Me despedí de mi abuelo y salí del coche.
Caminé hacia la puerta del instituto, al llegar suspiré. Abrí la puerta y cogí fuerzas para que la avalancha de gente no acabara conmigo un día más. Uno de los inconvenientes de ser invisible.
Al entrar, toda la muchedumbre estaba circulando por los diferentes pasillos del centro como si de una autopista se tratase, aunque eso no significaba que fuese de forma ordenada. La primera hora siempre era un caos.
Intenté no chocarme con nadie. Si eso pasaba era sinónimo de problemas y lo menos que quería era que mi papel de extraña fuera más conocido. El ser invisible no estaba tan mal en ese sentido; nunca estabas metida en los típicos malentendidos adolescentes. Sinceramente, agradecía no ser el centro de atención.
Anduve entre la gente pensando en Robin y porqué llevaba días sin venir cuando mi despiste me pasó factura.
Aterrizé en el suelo y mi libro de literatura calló conmigo, dejando por todos lados apuntes y algunos de mis dibujos. Me dispuse a recogerlos rápidamente hasta que la persona con quien me había estampado comenzó a ayudarme; un chico nuevo que jamás había visto.

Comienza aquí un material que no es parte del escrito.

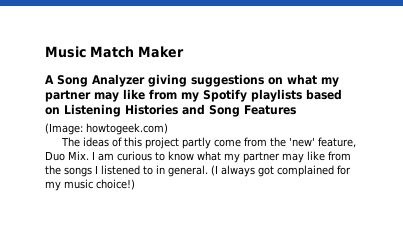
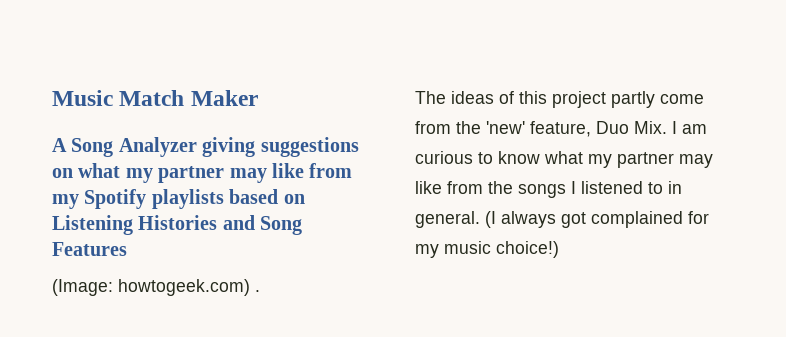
(168, 129) none -> [255,290,260,292] .

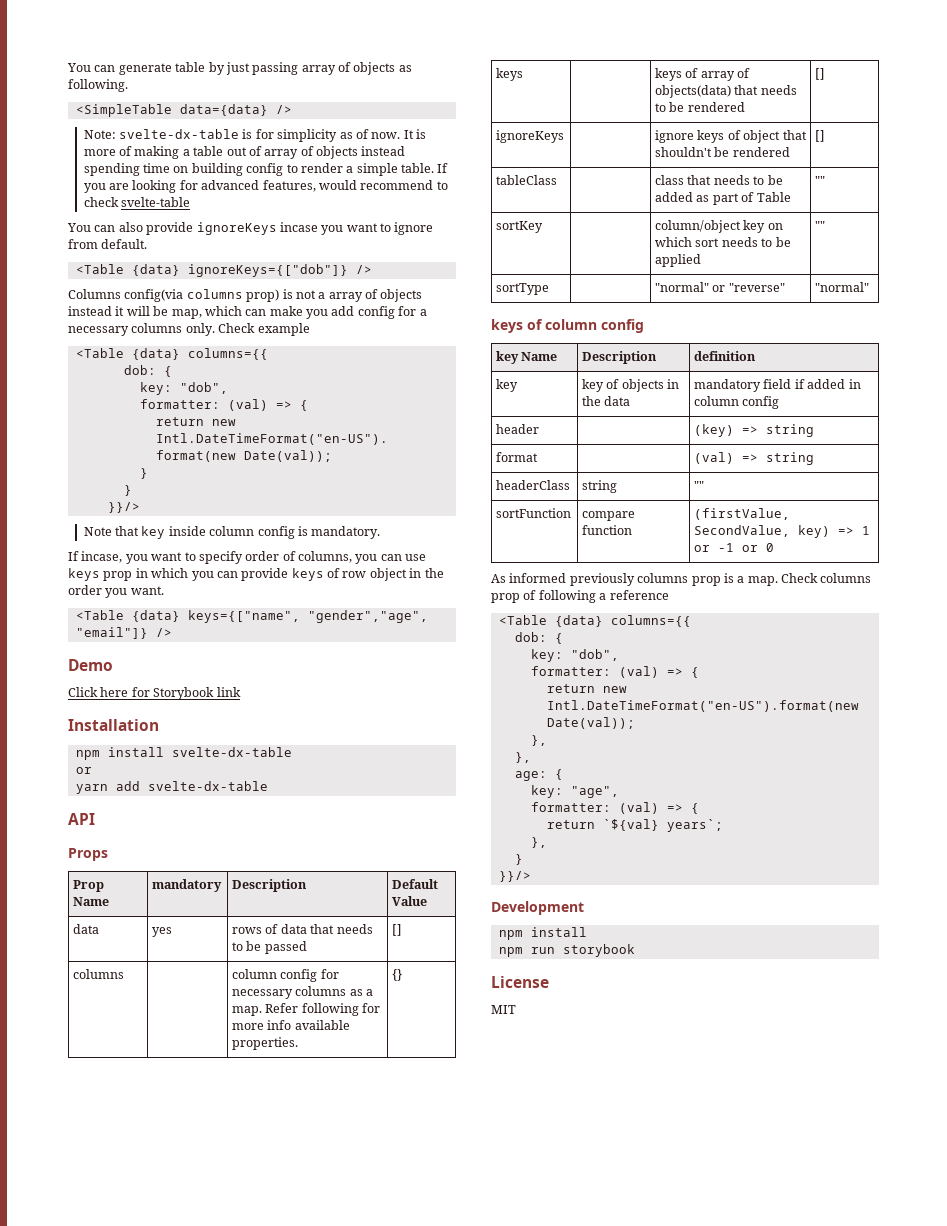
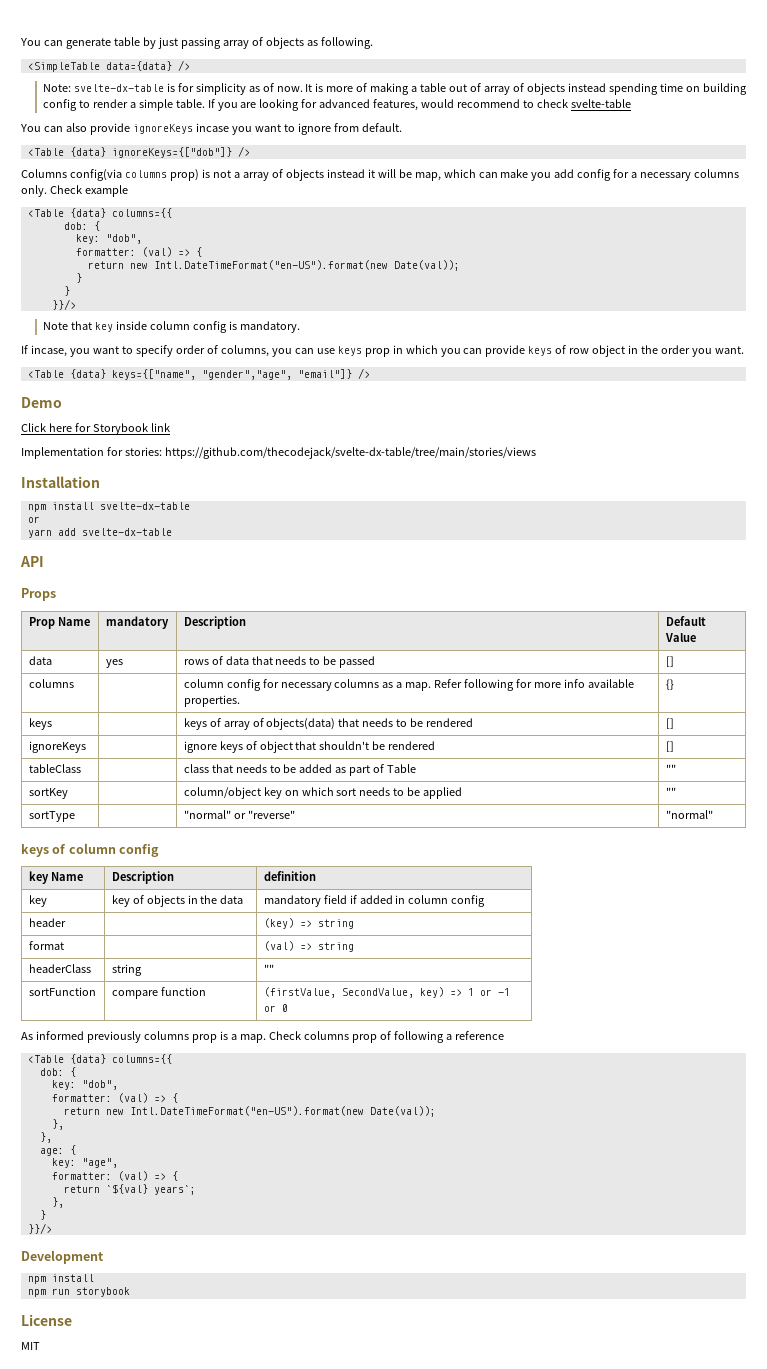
(241, 692) none -> [21,447,536,459] // Implementation for stories: https://github.com/thecodejack/svelte-dx-table/tree/main/stories/views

- No hace falta que me ayudes, quedarás fatal delante de los demás. - le dije apurándome.
- Tranquila, no me desagrada la chica de los cuervos. - contestó.
Le miré sorprendida. Vaya, conocía mi mote.
Él me miró y clavó su mirada oscura en mis ojos. Tenía los ojos negros, me recordaron a las pequeñas piedras de jaspe negro que me traían algunos de los cuervos, y su pelo... era tan oscuro y brillante como las plumas de... ¿Robin?